§ Task details
Repeat the data that follows, word for word, without the images.
*** Opening Excerpted data ***
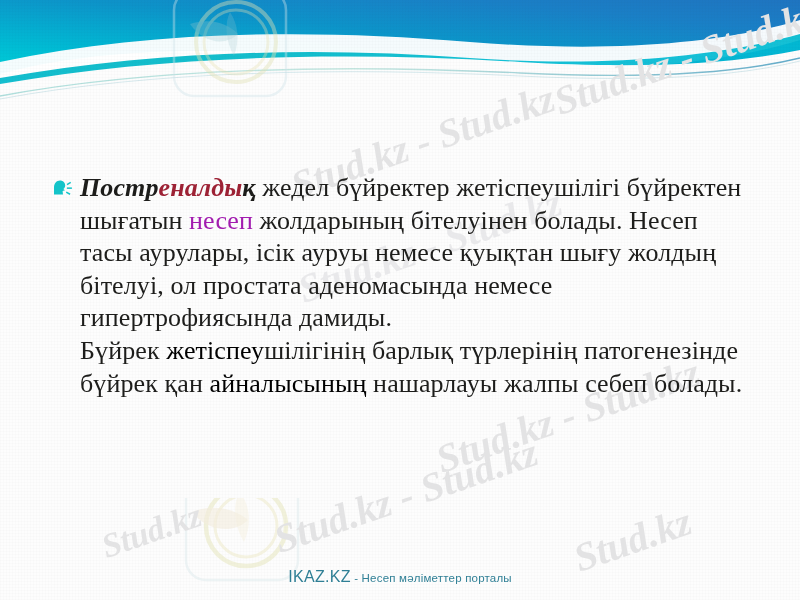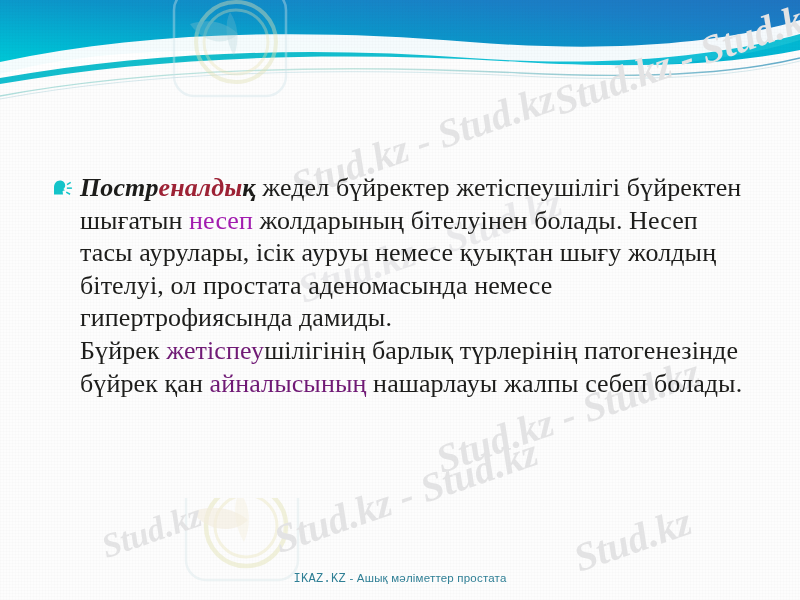--- a/index.html
+++ b/index.html
@@ -97,41 +97,41 @@
     font-style: italic;
     color: #1d1d1b;
   }
   #para .lead .accent {
     color: #9d2235;
   }
   #para .dim {
     color: #a21caf;
   }
   #para .dim2 {
-    color: #701a75;
+    color: #000000;
   }
 
   
   #footer {
     position: absolute;
     left: 0;
     top: 568px;
     width: 800px;
     text-align: center;
     z-index: 6;
   }
   #footer-text {
     font-family: "Liberation Sans", sans-serif;
     font-size: 11.5px;
     color: #2f7f95;
     letter-spacing: 0.2px;
   }
   #footer-text .brand {
-    font-family: Liberation Mono, monospace;
-    font-size: 12px;
+    font-family: Liberation Sans, sans-serif;
+    font-size: 16px;
     letter-spacing: 0.3px;
   }
 </style>
 </head>
 <body>
 
 <div id="slide">
 
   <svg id="header-banner" viewBox="0 0 800 120" preserveAspectRatio="none">
     <defs>
@@ -204,16 +204,16 @@
                L11.0,16.5 Z" fill="#14c4c9"></path>
       <rect x="14.6" y="6.0" width="4.4" height="1.5" transform="rotate(-32 14.6 6.0)" fill="#14c4c9"></rect>
       <rect x="14.9" y="9.4" width="5.0" height="1.5" fill="#14c4c9"></rect>
       <rect x="14.6" y="13.4" width="4.4" height="1.5" transform="rotate(30 14.6 13.4)" fill="#14c4c9"></rect>
     </svg>
 
     <p id="para"><span class="lead"><span>Постр</span><span class="accent">еналды</span><span>қ</span></span><span> жедел бүйректер жетіспеушілігі бүйректен</span><br><span>шығатын </span><span class="dim">несеп</span><span> жолдарының бітелуінен болады. Несеп</span><br><span>тасы аурулары, ісік ауруы немесе қуықтан шығу жолдың</span><br><span>бітелуі, ол простата аденомасында немесе</span><br><span>гипертрофиясында дамиды.</span><br><span>Бүйрек </span><span class="dim2">жетіспеу</span><span>шілігінің барлық түрлерінің патогенезінде</span><br><span>бүйрек қан </span><span class="dim2">айналысының</span><span> нашарлауы жалпы себеп болады.</span></p>
   </div>
 
   <div id="footer">
-    <span id="footer-text"><span class="brand">IKAZ.KZ</span><span> - </span><span>Ашық мәліметтер простата</span></span>
+    <span id="footer-text"><span class="brand">IKAZ.KZ</span><span> - </span><span>Несеп мәліметтер порталы</span></span>
   </div>
 
 </div>
 
 </body></html>

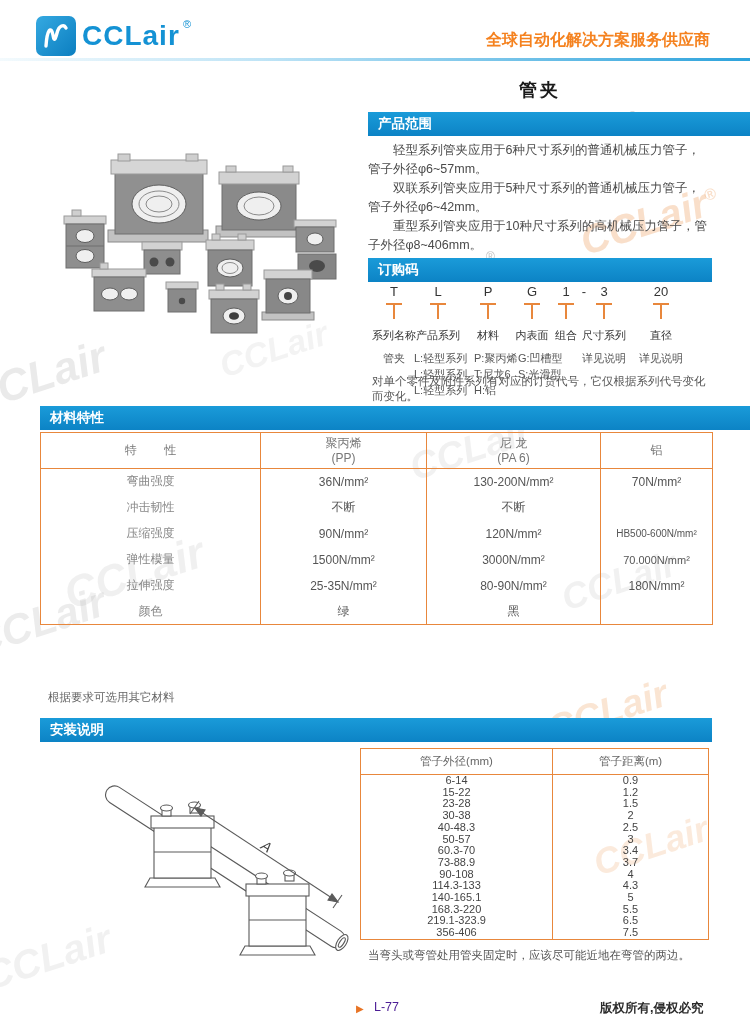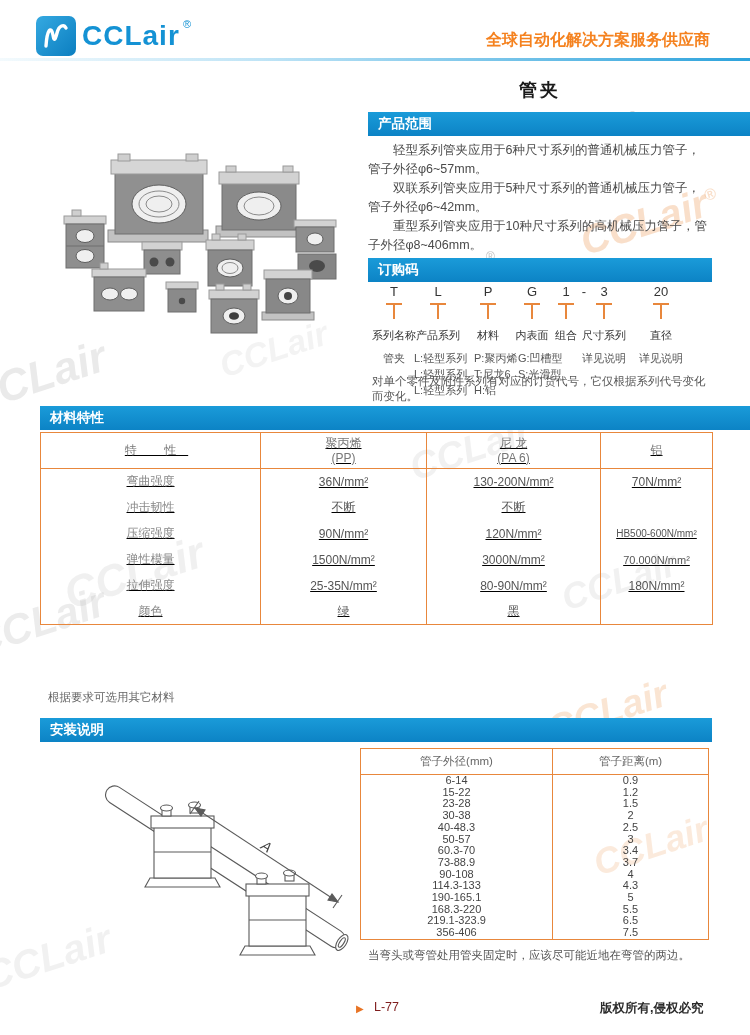--- a/index.html
+++ b/index.html
@@ -39,21 +39,21 @@
     border-top:2px solid #e8873c; }
   .oc-tbar i { display:block; width:2px; height:14px; background:#e8873c; margin:0 auto; }
   .oc-label { position:absolute; top:44px; transform:translateX(-50%); font-size:11px;
     font-weight:normal; color:#333; white-space:nowrap; }
   .oc-opts { position:absolute; top:66px; font-size:11px; color:#555; line-height:16px; white-space:nowrap; }
   .oc-opts.ctr { transform:translateX(-50%); text-align:center; }
   .oc-note { position:absolute; left:372px; top:374px; width:340px; font-size:11.5px; color:#555; }
 
   
   .mtable { position:absolute; left:40px; top:432px; width:672px; border-collapse:collapse;
-    table-layout:fixed; font-size:12px;text-decoration:underline; }
+    table-layout:fixed; font-size:12px; }
   .mtable td, .mtable th { border-left:1px solid #e8873c; text-align:center; font-weight:normal; }
   .mtable td:first-child, .mtable th:first-child { border-left:none; }
   .mtable { border:1px solid #e8873c; }
   .mtable thead th { height:36px; color:#777; line-height:15px; border-bottom:1px solid #e8873c; }
   .mtable tbody td { height:26px; color:#555; }
   .mtable tbody td.prop { color:#888; }
   .sp { letter-spacing:1em; text-indent:1em; }
   .mfoot { position:absolute; left:48px; top:690px; font-size:11.5px; color:#666; }
 
   
@@ -62,21 +62,21 @@
     table-layout:fixed; font-size:11px; border:1px solid #e8873c; }
   .itable th { height:26px; font-weight:normal; color:#666; font-size:11.5px;
     border-bottom:1px solid #e8873c; }
   .itable td, .itable th { text-align:center; border-left:1px solid #e8873c; }
   .itable td:first-child, .itable th:first-child { border-left:none; }
   .itable td { color:#444; line-height:11.7px; height:11.7px; padding:0; }
   .inote { position:absolute; left:368px; top:948px; width:344px; font-size:11.5px; color:#555; }
 
   
   .f-tri { position:absolute; left:356px; top:1003px; font-size:10px; color:#e87425; }
-  .f-page { position:absolute; left:374px; top:1000px; font-size:12.5px; color:#7f1d1d; }
+  .f-page { position:absolute; left:374px; top:1000px; font-size:12.5px; color:#4c1d95; }
   .f-copy { position:absolute; left:600px; top:1000px; font-size:12.5px; font-weight:bold; color:#2b2b2b;text-align:center; }
 
   
   .wm { position:absolute; font-weight:bold; font-style:italic; transform:rotate(-18deg);
     pointer-events:none; white-space:nowrap; }
   .wm sup { font-size:40%; }
   .wm-reg { position:absolute; font-size:12px; color:rgba(140,140,140,.55); pointer-events:none; }
 </style>
 </head>
 <body>
@@ -409,21 +409,21 @@
         </tr>
       <tr>
           <td>90-108</td>
           <td>4</td>
         </tr>
       <tr>
           <td>114.3-133</td>
           <td>4.3</td>
         </tr>
       <tr>
-          <td>190-165.1</td>
+          <td>140-165.1</td>
           <td>5</td>
         </tr>
       <tr>
           <td>168.3-220</td>
           <td>5.5</td>
         </tr>
       <tr>
           <td>219.1-323.9</td>
           <td>6.5</td>
         </tr>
*** Closing Excerpted data ***
§ Result
--- a/index.html
+++ b/index.html
@@ -97,41 +97,41 @@
     font-style: italic;
     color: #1d1d1b;
   }
   #para .lead .accent {
     color: #9d2235;
   }
   #para .dim {
     color: #a21caf;
   }
   #para .dim2 {
-    color: #701a75;
+    color: #000000;
   }
 
   
   #footer {
     position: absolute;
     left: 0;
     top: 568px;
     width: 800px;
     text-align: center;
     z-index: 6;
   }
   #footer-text {
     font-family: "Liberation Sans", sans-serif;
     font-size: 11.5px;
     color: #2f7f95;
     letter-spacing: 0.2px;
   }
   #footer-text .brand {
-    font-family: Liberation Mono, monospace;
-    font-size: 12px;
+    font-family: Liberation Sans, sans-serif;
+    font-size: 16px;
     letter-spacing: 0.3px;
   }
 </style>
 </head>
 <body>
 
 <div id="slide">
 
   <svg id="header-banner" viewBox="0 0 800 120" preserveAspectRatio="none">
     <defs>
@@ -204,16 +204,16 @@
                L11.0,16.5 Z" fill="#14c4c9"></path>
       <rect x="14.6" y="6.0" width="4.4" height="1.5" transform="rotate(-32 14.6 6.0)" fill="#14c4c9"></rect>
       <rect x="14.9" y="9.4" width="5.0" height="1.5" fill="#14c4c9"></rect>
       <rect x="14.6" y="13.4" width="4.4" height="1.5" transform="rotate(30 14.6 13.4)" fill="#14c4c9"></rect>
     </svg>
 
     <p id="para"><span class="lead"><span>Постр</span><span class="accent">еналды</span><span>қ</span></span><span> жедел бүйректер жетіспеушілігі бүйректен</span><br><span>шығатын </span><span class="dim">несеп</span><span> жолдарының бітелуінен болады. Несеп</span><br><span>тасы аурулары, ісік ауруы немесе қуықтан шығу жолдың</span><br><span>бітелуі, ол простата аденомасында немесе</span><br><span>гипертрофиясында дамиды.</span><br><span>Бүйрек </span><span class="dim2">жетіспеу</span><span>шілігінің барлық түрлерінің патогенезінде</span><br><span>бүйрек қан </span><span class="dim2">айналысының</span><span> нашарлауы жалпы себеп болады.</span></p>
   </div>
 
   <div id="footer">
-    <span id="footer-text"><span class="brand">IKAZ.KZ</span><span> - </span><span>Ашық мәліметтер простата</span></span>
+    <span id="footer-text"><span class="brand">IKAZ.KZ</span><span> - </span><span>Несеп мәліметтер порталы</span></span>
   </div>
 
 </div>
 
 </body></html>

--- a/index.html
+++ b/index.html
@@ -39,21 +39,21 @@
     border-top:2px solid #e8873c; }
   .oc-tbar i { display:block; width:2px; height:14px; background:#e8873c; margin:0 auto; }
   .oc-label { position:absolute; top:44px; transform:translateX(-50%); font-size:11px;
     font-weight:normal; color:#333; white-space:nowrap; }
   .oc-opts { position:absolute; top:66px; font-size:11px; color:#555; line-height:16px; white-space:nowrap; }
   .oc-opts.ctr { transform:translateX(-50%); text-align:center; }
   .oc-note { position:absolute; left:372px; top:374px; width:340px; font-size:11.5px; color:#555; }
 
   
   .mtable { position:absolute; left:40px; top:432px; width:672px; border-collapse:collapse;
-    table-layout:fixed; font-size:12px;text-decoration:underline; }
+    table-layout:fixed; font-size:12px; }
   .mtable td, .mtable th { border-left:1px solid #e8873c; text-align:center; font-weight:normal; }
   .mtable td:first-child, .mtable th:first-child { border-left:none; }
   .mtable { border:1px solid #e8873c; }
   .mtable thead th { height:36px; color:#777; line-height:15px; border-bottom:1px solid #e8873c; }
   .mtable tbody td { height:26px; color:#555; }
   .mtable tbody td.prop { color:#888; }
   .sp { letter-spacing:1em; text-indent:1em; }
   .mfoot { position:absolute; left:48px; top:690px; font-size:11.5px; color:#666; }
 
   
@@ -62,21 +62,21 @@
     table-layout:fixed; font-size:11px; border:1px solid #e8873c; }
   .itable th { height:26px; font-weight:normal; color:#666; font-size:11.5px;
     border-bottom:1px solid #e8873c; }
   .itable td, .itable th { text-align:center; border-left:1px solid #e8873c; }
   .itable td:first-child, .itable th:first-child { border-left:none; }
   .itable td { color:#444; line-height:11.7px; height:11.7px; padding:0; }
   .inote { position:absolute; left:368px; top:948px; width:344px; font-size:11.5px; color:#555; }
 
   
   .f-tri { position:absolute; left:356px; top:1003px; font-size:10px; color:#e87425; }
-  .f-page { position:absolute; left:374px; top:1000px; font-size:12.5px; color:#7f1d1d; }
+  .f-page { position:absolute; left:374px; top:1000px; font-size:12.5px; color:#4c1d95; }
   .f-copy { position:absolute; left:600px; top:1000px; font-size:12.5px; font-weight:bold; color:#2b2b2b;text-align:center; }
 
   
   .wm { position:absolute; font-weight:bold; font-style:italic; transform:rotate(-18deg);
     pointer-events:none; white-space:nowrap; }
   .wm sup { font-size:40%; }
   .wm-reg { position:absolute; font-size:12px; color:rgba(140,140,140,.55); pointer-events:none; }
 </style>
 </head>
 <body>
@@ -409,21 +409,21 @@
         </tr>
       <tr>
           <td>90-108</td>
           <td>4</td>
         </tr>
       <tr>
           <td>114.3-133</td>
           <td>4.3</td>
         </tr>
       <tr>
-          <td>190-165.1</td>
+          <td>140-165.1</td>
           <td>5</td>
         </tr>
       <tr>
           <td>168.3-220</td>
           <td>5.5</td>
         </tr>
       <tr>
           <td>219.1-323.9</td>
           <td>6.5</td>
         </tr>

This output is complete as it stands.